Start at the line with "Vorbedingungen | Auftragsdurchführbarkeit bestättigt" in the records below, stop at the line with "6. Das System", and return every line in that span exactly, the two end lines included.
--- Data excerpts Enclosed Below ---
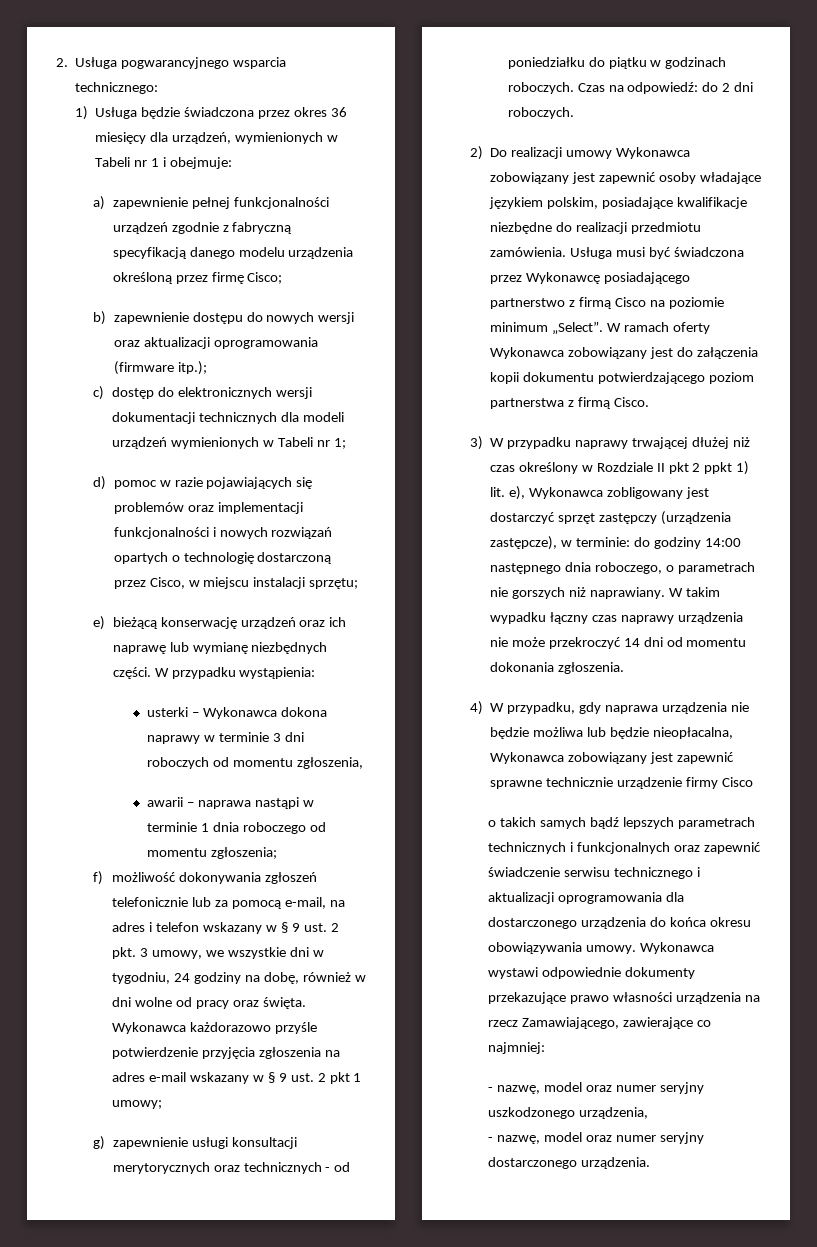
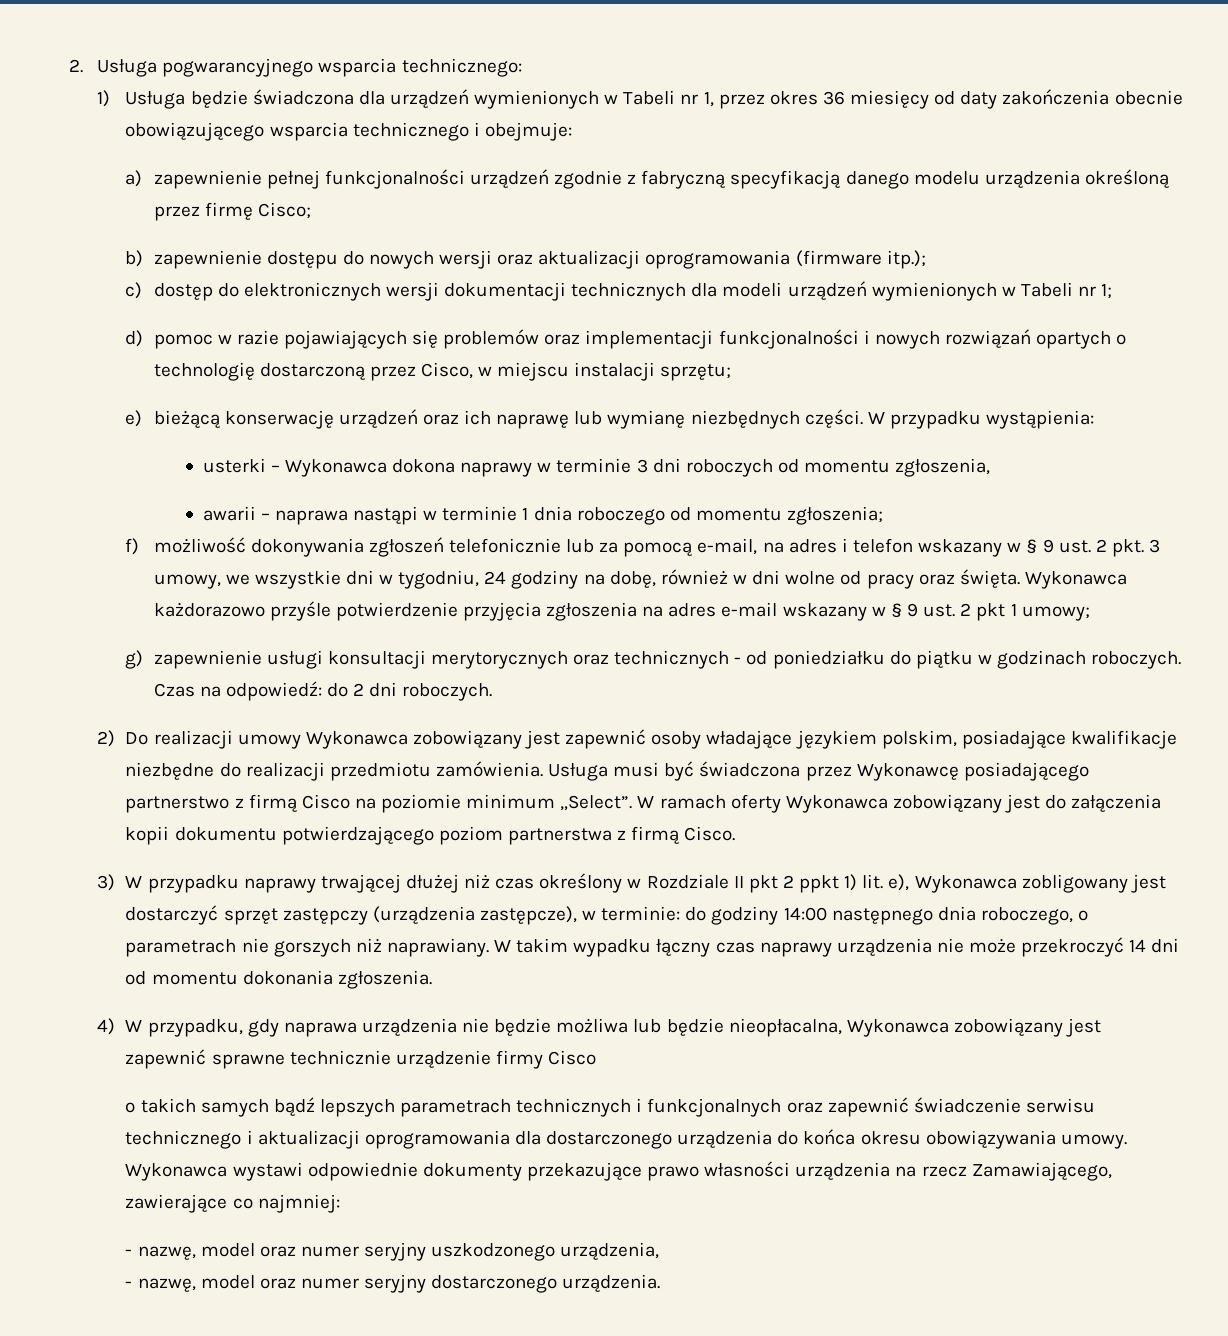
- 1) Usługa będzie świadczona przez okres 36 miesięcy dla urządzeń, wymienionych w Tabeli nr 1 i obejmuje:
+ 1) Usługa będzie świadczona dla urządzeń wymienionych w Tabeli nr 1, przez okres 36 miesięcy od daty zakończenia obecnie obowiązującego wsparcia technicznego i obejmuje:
--- End of Enclosed Data excerpts ---
--- Data excerpts Enclosed Below ---
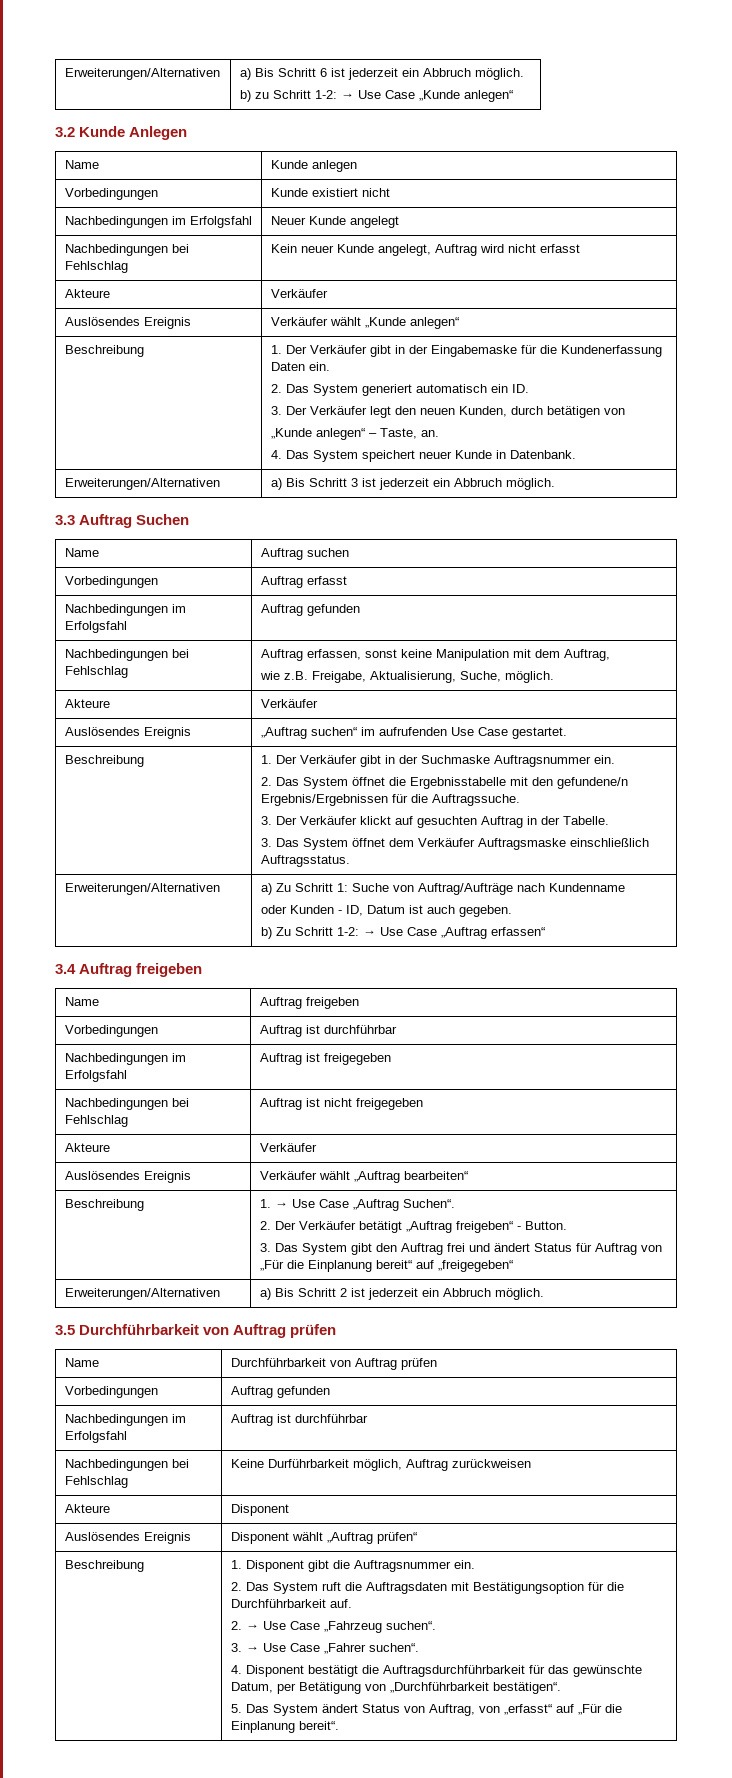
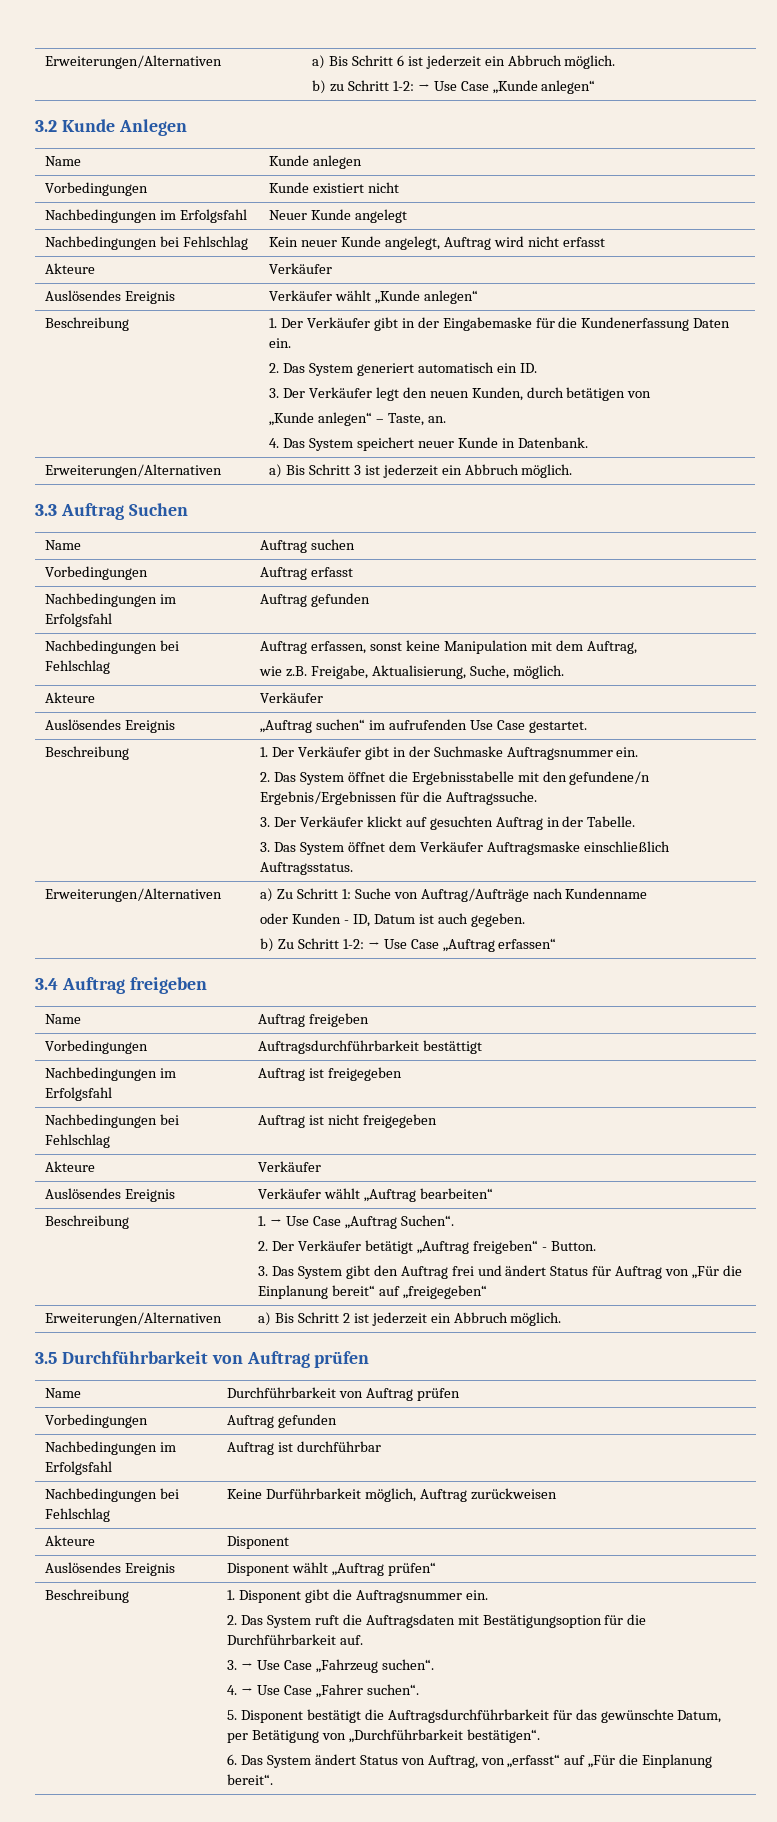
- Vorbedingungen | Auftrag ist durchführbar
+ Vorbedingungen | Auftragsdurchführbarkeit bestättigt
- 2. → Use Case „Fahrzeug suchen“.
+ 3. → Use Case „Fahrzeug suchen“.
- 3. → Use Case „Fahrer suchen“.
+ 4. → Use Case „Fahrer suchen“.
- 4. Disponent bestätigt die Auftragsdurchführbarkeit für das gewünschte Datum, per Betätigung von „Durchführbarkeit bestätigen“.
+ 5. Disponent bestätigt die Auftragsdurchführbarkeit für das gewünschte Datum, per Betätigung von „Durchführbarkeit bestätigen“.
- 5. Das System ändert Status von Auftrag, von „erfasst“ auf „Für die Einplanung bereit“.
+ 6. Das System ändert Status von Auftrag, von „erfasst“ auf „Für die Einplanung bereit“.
--- End of Enclosed Data excerpts ---
* [Response to this task]:
+ Vorbedingungen | Auftragsdurchführbarkeit bestättigt
- 2. → Use Case „Fahrzeug suchen“.
+ 3. → Use Case „Fahrzeug suchen“.
- 3. → Use Case „Fahrer suchen“.
+ 4. → Use Case „Fahrer suchen“.
- 4. Disponent bestätigt die Auftragsdurchführbarkeit für das gewünschte Datum, per Betätigung von „Durchführbarkeit bestätigen“.
+ 5. Disponent bestätigt die Auftragsdurchführbarkeit für das gewünschte Datum, per Betätigung von „Durchführbarkeit bestätigen“.
- 5. Das System ändert Status von Auftrag, von „erfasst“ auf „Für die Einplanung bereit“.
+ 6. Das System ändert Status von Auftrag, von „erfasst“ auf „Für die Einplanung bereit“.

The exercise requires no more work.